Suâl: “Şu Meşrutiyet, büyüklerimizi, beylerimizi kırdı; fakat bazıları da müstehak idi. Hem de, maddeten bir şey görmeden yalnız Meşrutiyetin namını işitmekle, kendi kendilerine düştüler. Bunun hikmeti nedir?”
Cevap: Manen her bir zamanın bir hükmü ve hükümranı vardır. Sizin ıstılahınızca, o zamanın makinesini çeviren bir ağa lâzımdır. İşte zaman-ı istibdadın hâkim-i manevîsi kuvvet idi; kimin kılıcı keskin, kalbi kàsî olsa idi, yükselirdi. Fakat zaman-ı Meşrutiyetin zembereği, ruhu, kuvveti, hâkimi, ağası haktır, akıldır, marifettir, kanundur, efkâr-ı âmmedir; kimin aklı keskin, kalbi parlak olursa, yalnız o yükselecektir. İlim yaşını aldıkça tezayüd, kuvvet ihtiyarlandıkça tenakus ettiklerinden, kuvvete istinad eden Kurûn-u Vustâ hükûmetleri inkıraza mahkûm olup, asr-ı hâzır hükûmetleri ilme istinad ettiklerinden, Hızırvârî bir ömre mazhardırlar.
İşte ey Kürtler! Sizin bey ve ağa, hatta şeyhleriniz dahi eğer kuvvete istinad ile kılıçları keskin ise bizzarure düşeceklerdir; hem de müstehaktırlar. Eğer akla istinad ile cebir yerine muhabbeti istimal ve hissiyatı efkâra tâbi ise o düşmeyecek, belki yükselecektir.
Suâl: “Neden şu inkılâb-ı hükûmet, her şeyde bir inkılâb getirdi?”
Cevap: “İnsanlar kendi idarecilerinin yolundadırlar.” [Keşfü’l-Hafâ, 2:311] sırrınca, istibdat herkesin damarlarına sirayet etmişti, çok nam ve suretlerde kendini gösteriyordu, çok dam ve plânlar istimal ediyordu. Hatta benim gibi bir adam, ilmi vasıta edip tahakküm ediyor idi veyahut sehavet-i milliyeyi sû-i istimal ederdi. Veyahut şu şeyh gibi necabeti sebebiyle herkes onun hatırını tutarak –tutmakla mükellef bildiğinden– tahakküm ve istibdat ediyordu.

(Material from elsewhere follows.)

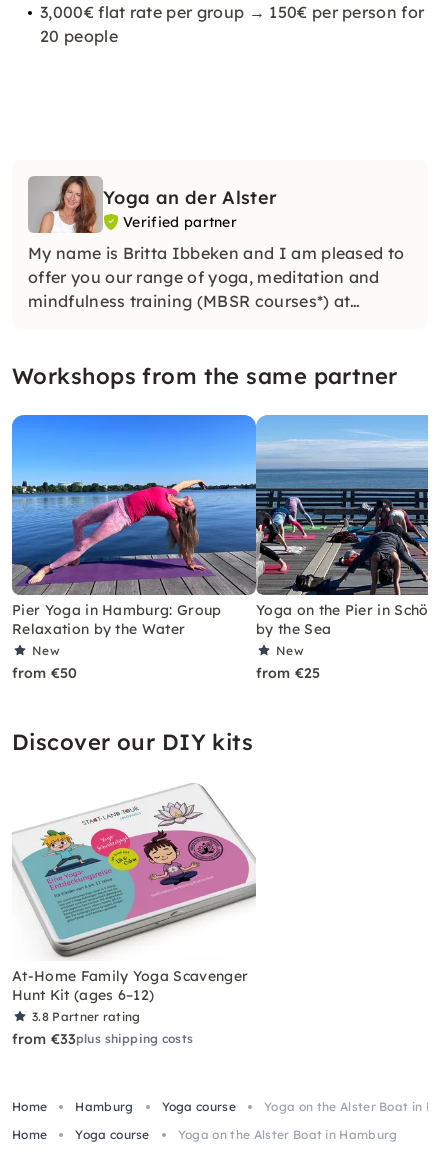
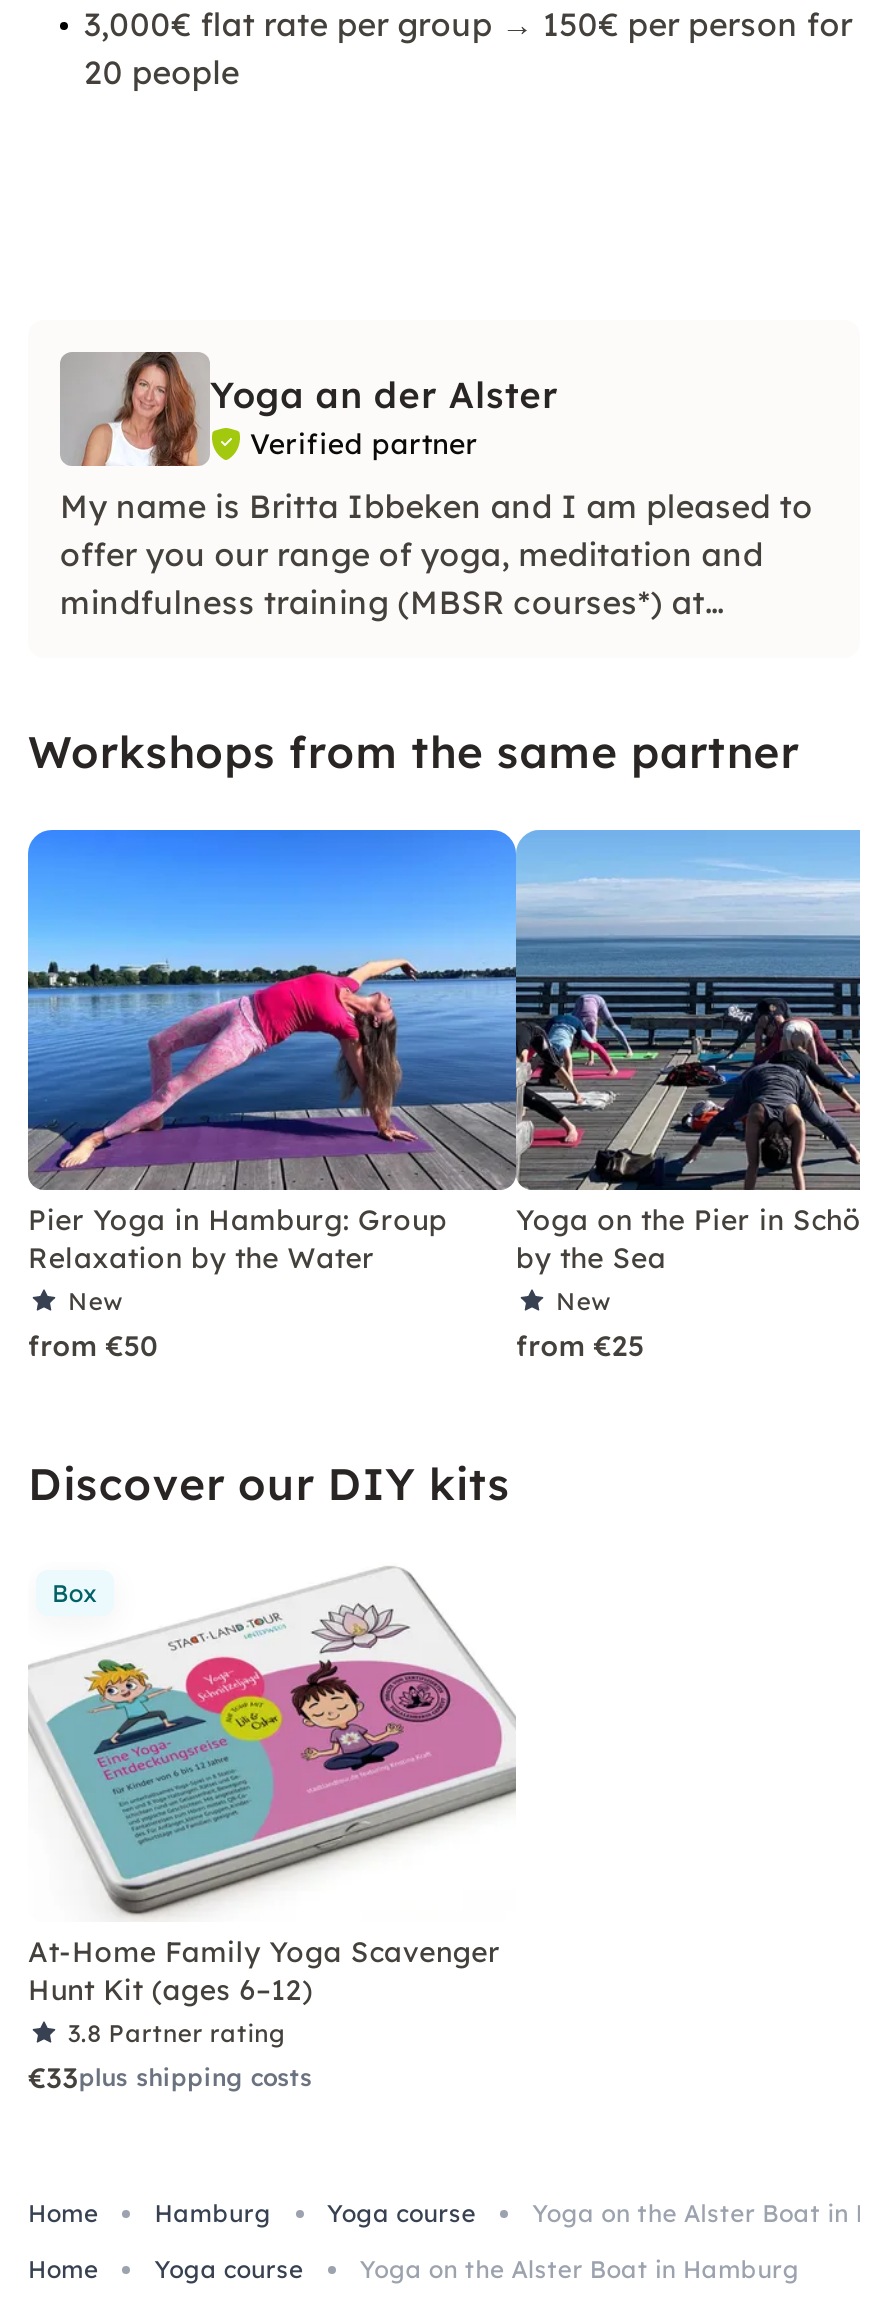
+ Box

- from €33plus shipping costs
+ €33plus shipping costs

Eski Said Dönemi Eserleri, Münazarat, s. 165
LÛGATÇE:
asr-ı hâzır: şimdiki asır.
efkâr-ı âmme: halkın düşüncesi ve fikirleri, kamuoyu.
inkıraz: sönme, son bulma, yıkılma.
istibdat: keyfî, baskıcı idare şekli, diktatörlük, despotluk.
kàsî: katı, duygusuz.
Kurûn-u Vustâ: Orta Çağ.
marifet: bilgi, hüner, ustalık.
Meşrutiyet: Osmanlılarda 1876 Anayasasıyla başlayan, 1908 değişikliğiyle devam eden hukukî ve siyasî döneme verilen ad.
müstebit: baskı uygulayan, tahakküm eden, zorba, despot, diktatör.
sehavet-i milliye: milletin cömertliği.
tenakus: noksanlaşma, azalma.
tezayüd: artma, çoğalma.
zaman-ı istibdat: istibdat zamanı, baskı dönemi.